The US Food and Drug Administration (FDA) has updated the Pfizer and Moderna Covid-19 vaccines’ emergency use authorizations to allow persons with impaired immune systems to receive the third dosage.
“Today, FDA revised the emergency use authorizations (EUAs) for both the Pfizer-BioNTech COVID-19 Vaccine and the Moderna COVID-19 Vaccine to allow for the use of an additional dose in certain immunocompromised patients,” according to a tweet from the US Food and Drug Administration.

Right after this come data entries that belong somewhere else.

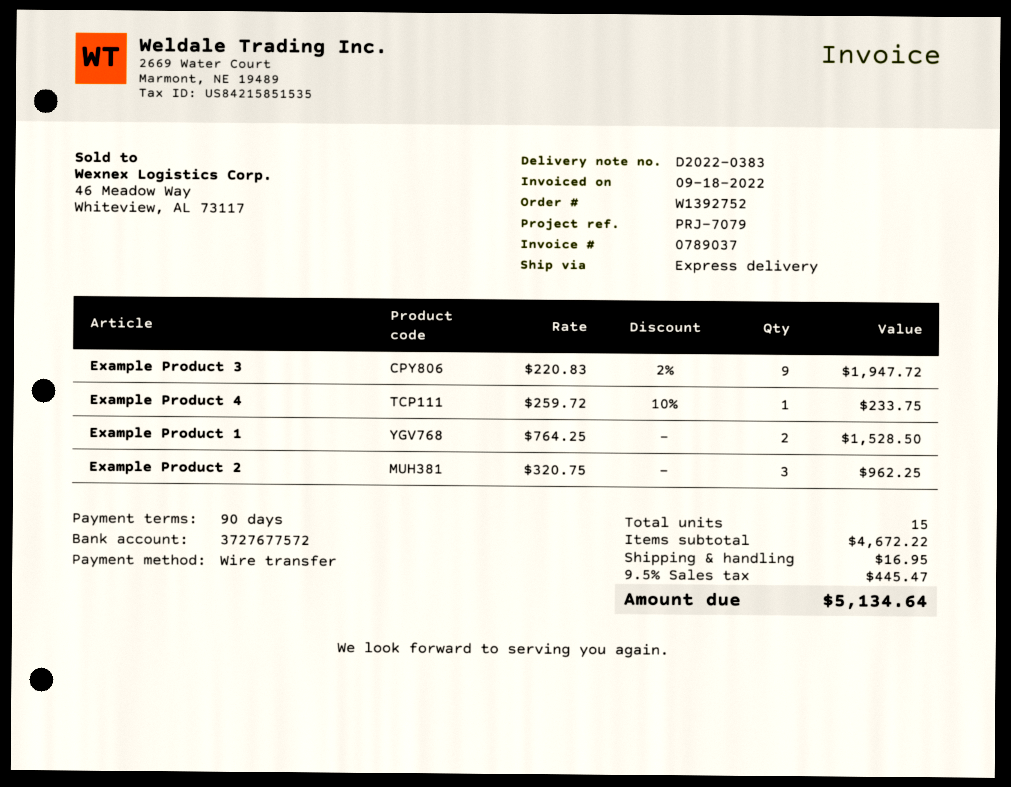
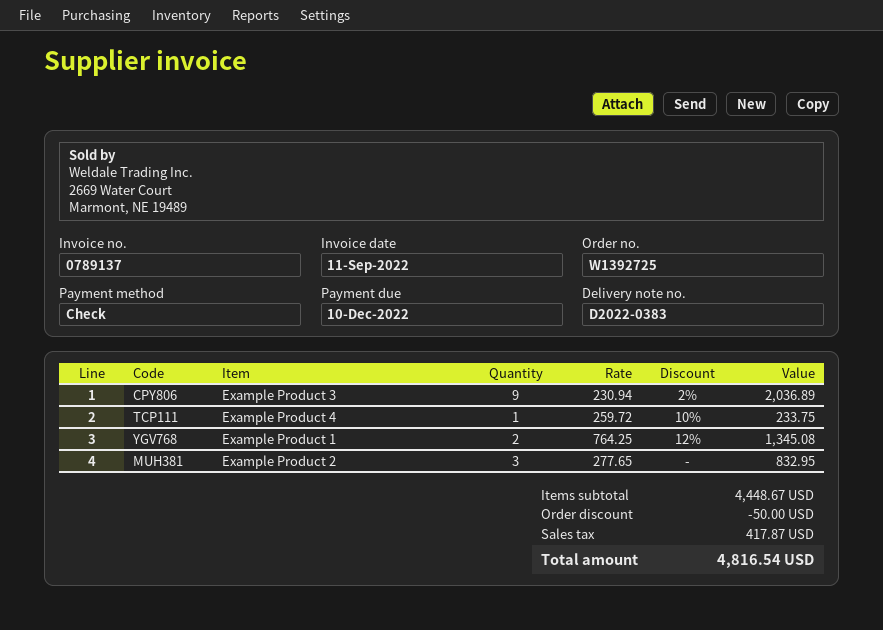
order number: W1392752 -> W1392725
invoice number: 0789037 -> 0789137
invoice date: 2022-09-18 -> 2022-09-11
payment method: bank transfer -> cheque
Example Product 3: 9 x 220.83 - 2% = 1947.72 -> 9 x 230.94 - 2% = 2036.89
Example Product 1: 2 x 764.25 = 1528.50 -> 2 x 764.25 - 12% = 1345.08
Example Product 2: 3 x 320.75 = 962.25 -> 3 x 277.65 = 832.95
subtotal: 4672.22 -> 4448.67
discount: none -> 50.00
shipping: 16.95 -> none
tax: 445.47 -> 417.87
total: 5134.64 -> 4816.54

“FDA judged that this small, susceptible group may benefit from a third dosage of the Pfizer-BioNTech or Moderna vaccines after a careful examination of the available data,” FDA’s acting commissioner said.
The decision to increase the emergency use of both the Pfizer-BioNTech and the Moderna vaccines is intended to assist individuals with immune weaknesses who are thought to gain the most from a second shot. According to the CDC, around 2.7 percent of adults in the United States are immunocompromised.
These immunocompromised people, according to the US FDA, are solid organ transplant patients or those who have been diagnosed with illnesses that are regarded to have a comparable level of immunocompromise.
“Today’s action enables clinicians to increase immunity in immunocompromised individuals who require additional COVID-19 protection. Other individuals who are completely vaccinated are adequately protected and do not require a further dose of the covid-19 vaccine at this time, as we previously stated,” the acting FDA Commissioner said.